Scribble is a fast, lightweight transcription engine written in Rust, with a built-in Whisper backend and a backend trait for custom implementations.

Scribble will demux/decode audio or video containers (MP4, MP3, WAV, FLAC, OGG, WebM, MKV, etc.), downmix to mono, and resample to 16 kHz — no preprocessing required.

Demo

Project goals

Provide a clean, idiomatic Rust API for audio transcription
Support multiple output formats (JSON, VTT, plain text, etc.)
Work equally well as a CLI tool or embedded library
Be streaming-first: designed to support incremental, chunk-based transcription pipelines (live audio, long-running streams, and low-latency workflows)
Enable composable pipelines: VAD → transcription → encoding, with clear extension points for streaming and real-time use cases
Keep the core simple, explicit, and easy to extend

Scribble is built with streaming and real-time transcription in mind, even when operating on static files today.

Installation

Rust toolchain

Scribble targets Rust stable (tracked via rust-toolchain.toml).
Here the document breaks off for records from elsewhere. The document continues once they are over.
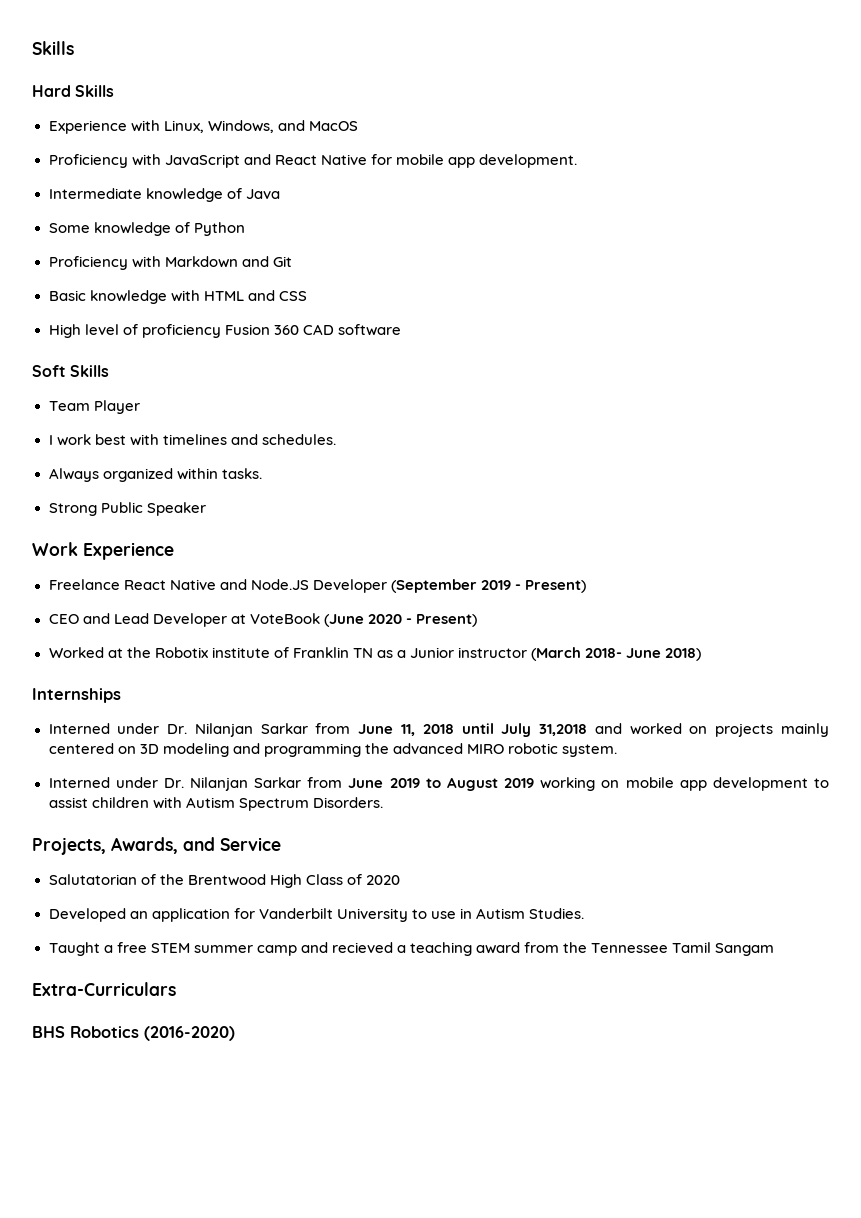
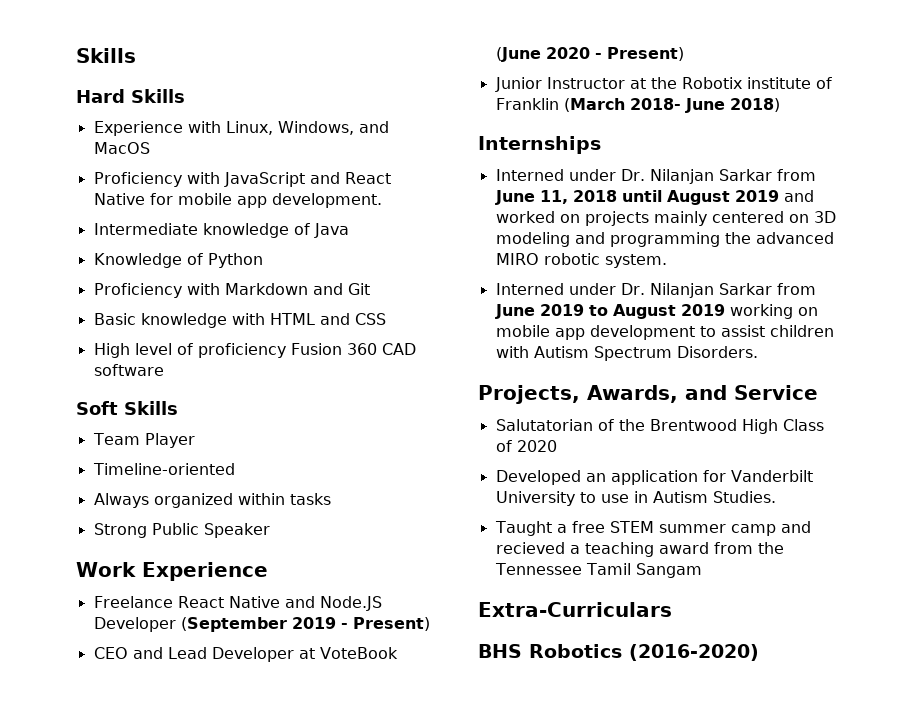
- Some knowledge of Python
+ Knowledge of Python
- I work best with timelines and schedules.
+ Timeline-oriented
- Always organized within tasks.
+ Always organized within tasks
- Worked at the Robotix institute of Franklin TN as a Junior instructor (March 2018- June 2018)
+ Junior Instructor at the Robotix institute of Franklin (March 2018- June 2018)
- Interned under Dr. Nilanjan Sarkar from June 11, 2018 until July 31,2018 and worked on projects mainly centered on 3D modeling and programming the advanced MIRO robotic system.
+ Interned under Dr. Nilanjan Sarkar from June 11, 2018 until August 2019 and worked on projects mainly centered on 3D modeling and programming the advanced MIRO robotic system.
Clone the repository and build the binaries:

./scripts/build-all.sh

Or build a single binary to a target directory:

./scripts/build.sh scribble-cli ./dist

This will produce the following binaries:

scribble-cli — transcribe audio/video (decodes + normalizes to mono 16 kHz)
scribble-server — HTTP server for transcription
model-downloader — download Whisper and VAD models

GPU acceleration (feature flags)

Scribble exposes whisper-rs GPU backend features as Cargo features. Enable the backend you want in Cargo.toml or via --features:

[dependencies]
scribble = { version = "0.5", features = ["cuda"] }

cargo run --features "bin-scribble-cli,cuda" --bin scribble-cli -- \
  --model ./models/ggml-large-v3-turbo.bin \
  --input ./input.wav

Available GPU feature flags:

cuda (NVIDIA CUDA)
metal (Apple Metal)
hipblas (AMD ROCm)
vulkan (Vulkan)
coreml (Apple CoreML)

These are passthrough features; you still need the corresponding system dependencies installed for your platform. See the whisper-rs documentation for backend setup details.

model-downloader

model-downloader is a small helper CLI for downloading known-good Whisper and Whisper-VAD models into a local directory.

List available models

cargo run --features bin-model-downloader --bin model-downloader -- --list

Example output:

Whisper models:
  - tiny
  - base.en
  - large-v3-turbo
  - large-v3-turbo-q8_0
  ...

VAD models:
  - silero-v5.1.2
  - silero-v6.2.0

Download a model

cargo run --features bin-model-downloader --bin model-downloader -- --name large-v3-turbo

By default, models are downloaded into ./models.

Download into a custom directory

cargo run --features bin-model-downloader --bin model-downloader -- \
  --name silero-v6.2.0 \
  --dir /opt/scribble/models

Downloads are performed safely:

written to *.part
fsynced
atomically renamed into place

scribble-cli

scribble-cli is the main transcription CLI.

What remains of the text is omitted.